### WORK INSTRUCTION
Make an exact copy of the entries below and leave any picture out of it.

Start of Block

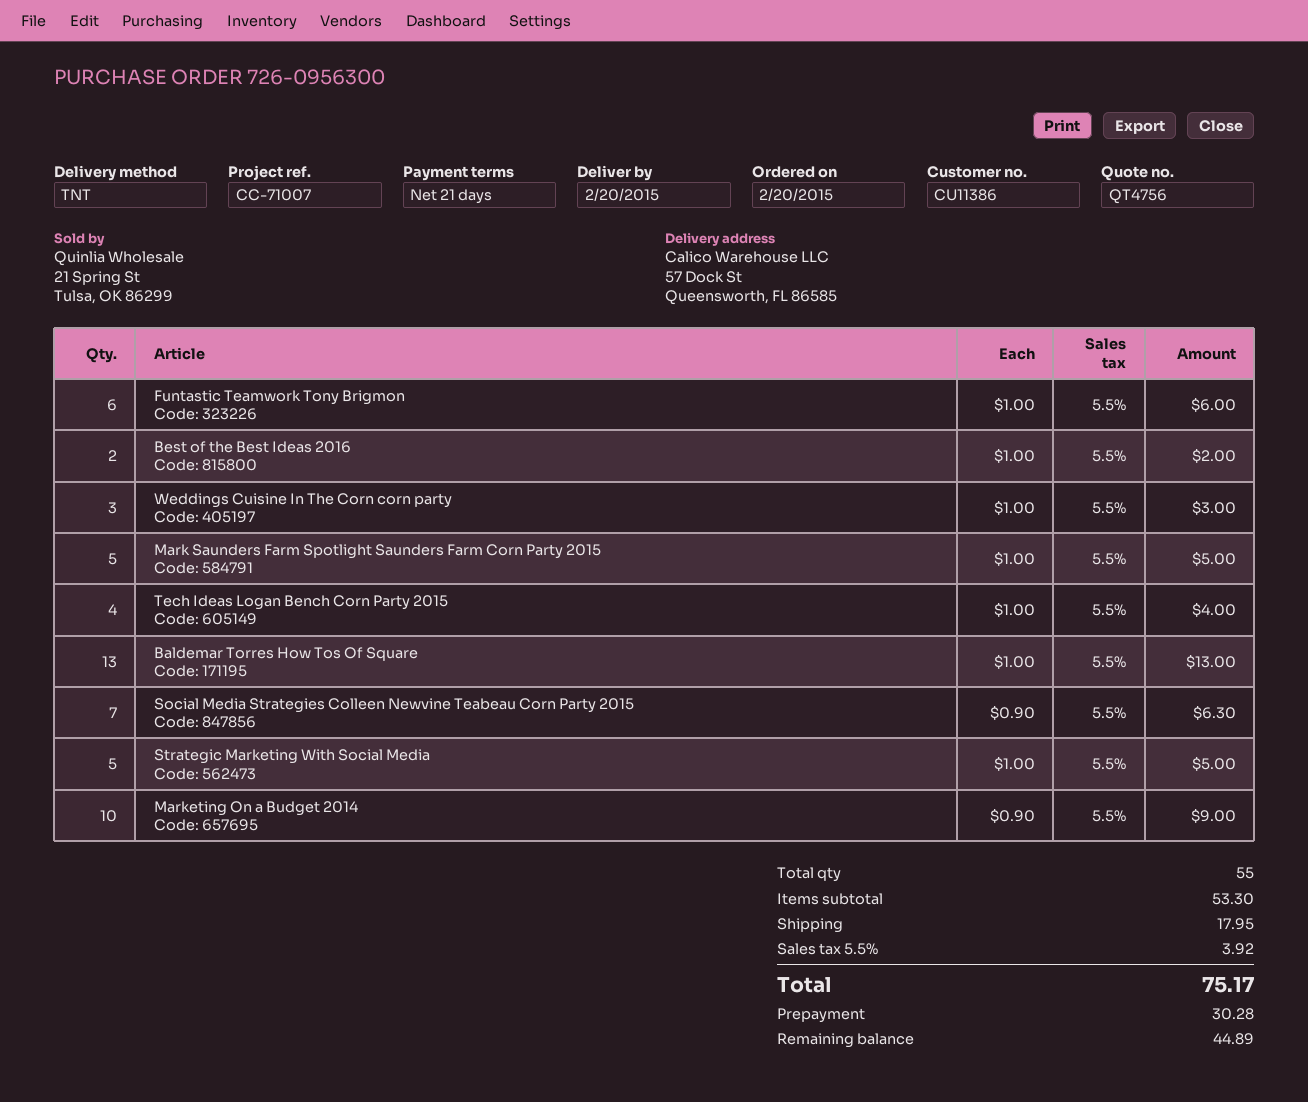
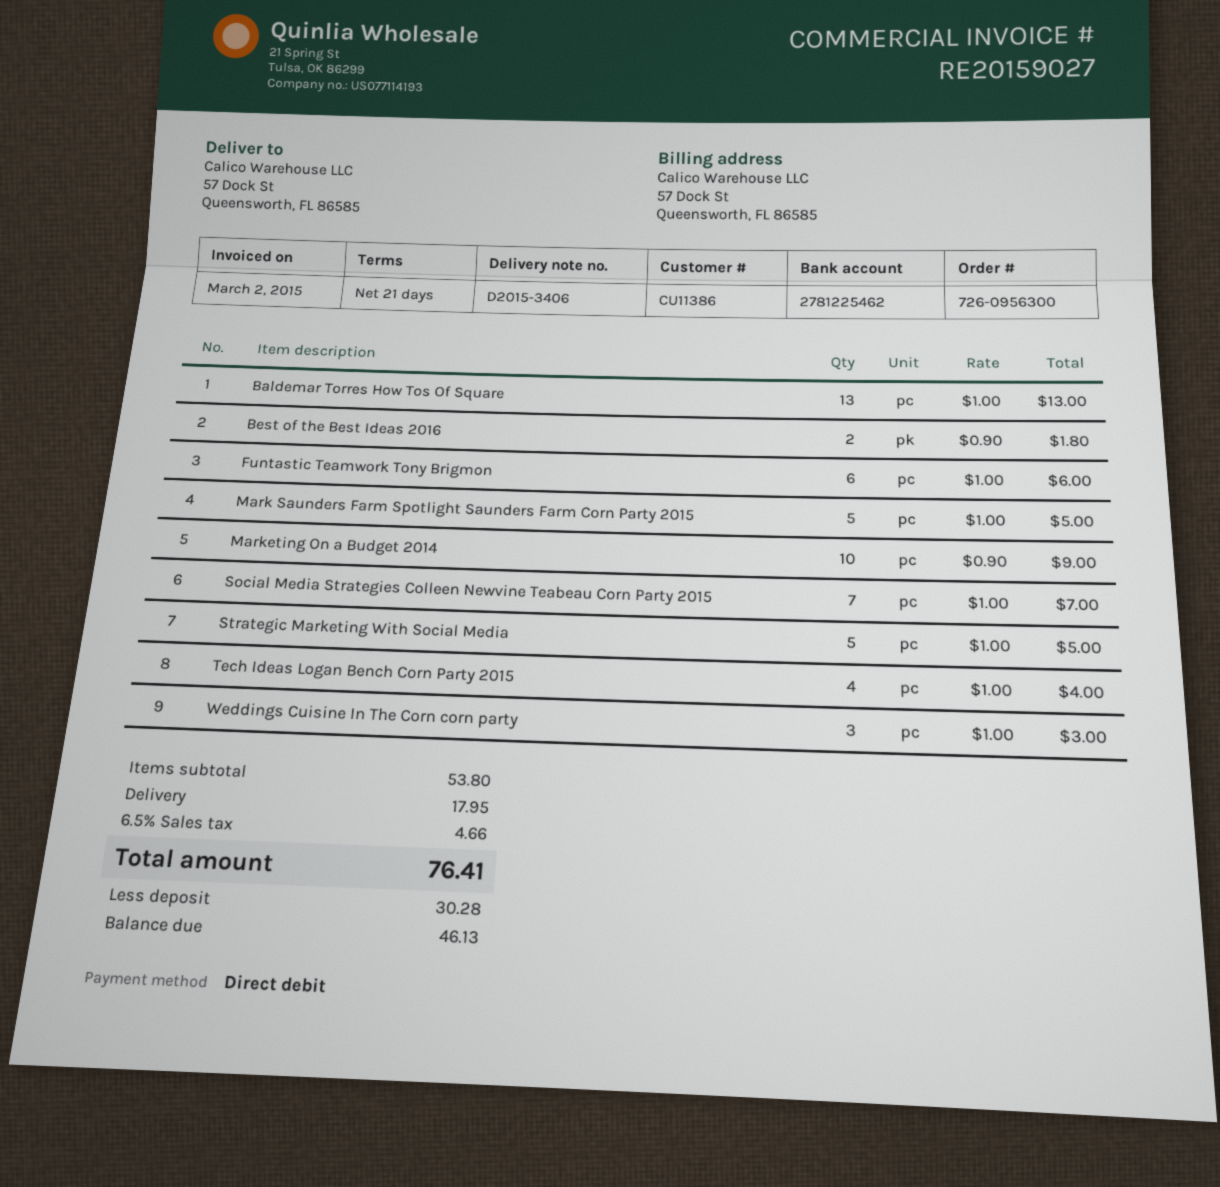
Best of the Best Ideas 2016: 2 x 1.00 = 2.00 -> 2 x 0.90 = 1.80
Social Media Strategies Colleen Newvine Teabeau Corn Party 2015: 7 x 0.90 = 6.30 -> 7 x 1.00 = 7.00
subtotal: 53.30 -> 53.80
tax: 5.5% = 3.92 -> 6.5% = 4.66
total: 75.17 -> 76.41
balance: 44.89 -> 46.13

End of Block

### ANSWER BOX
Best of the Best Ideas 2016: 2 x 1.00 = 2.00 -> 2 x 0.90 = 1.80
Social Media Strategies Colleen Newvine Teabeau Corn Party 2015: 7 x 0.90 = 6.30 -> 7 x 1.00 = 7.00
subtotal: 53.30 -> 53.80
tax: 5.5% = 3.92 -> 6.5% = 4.66
total: 75.17 -> 76.41
balance: 44.89 -> 46.13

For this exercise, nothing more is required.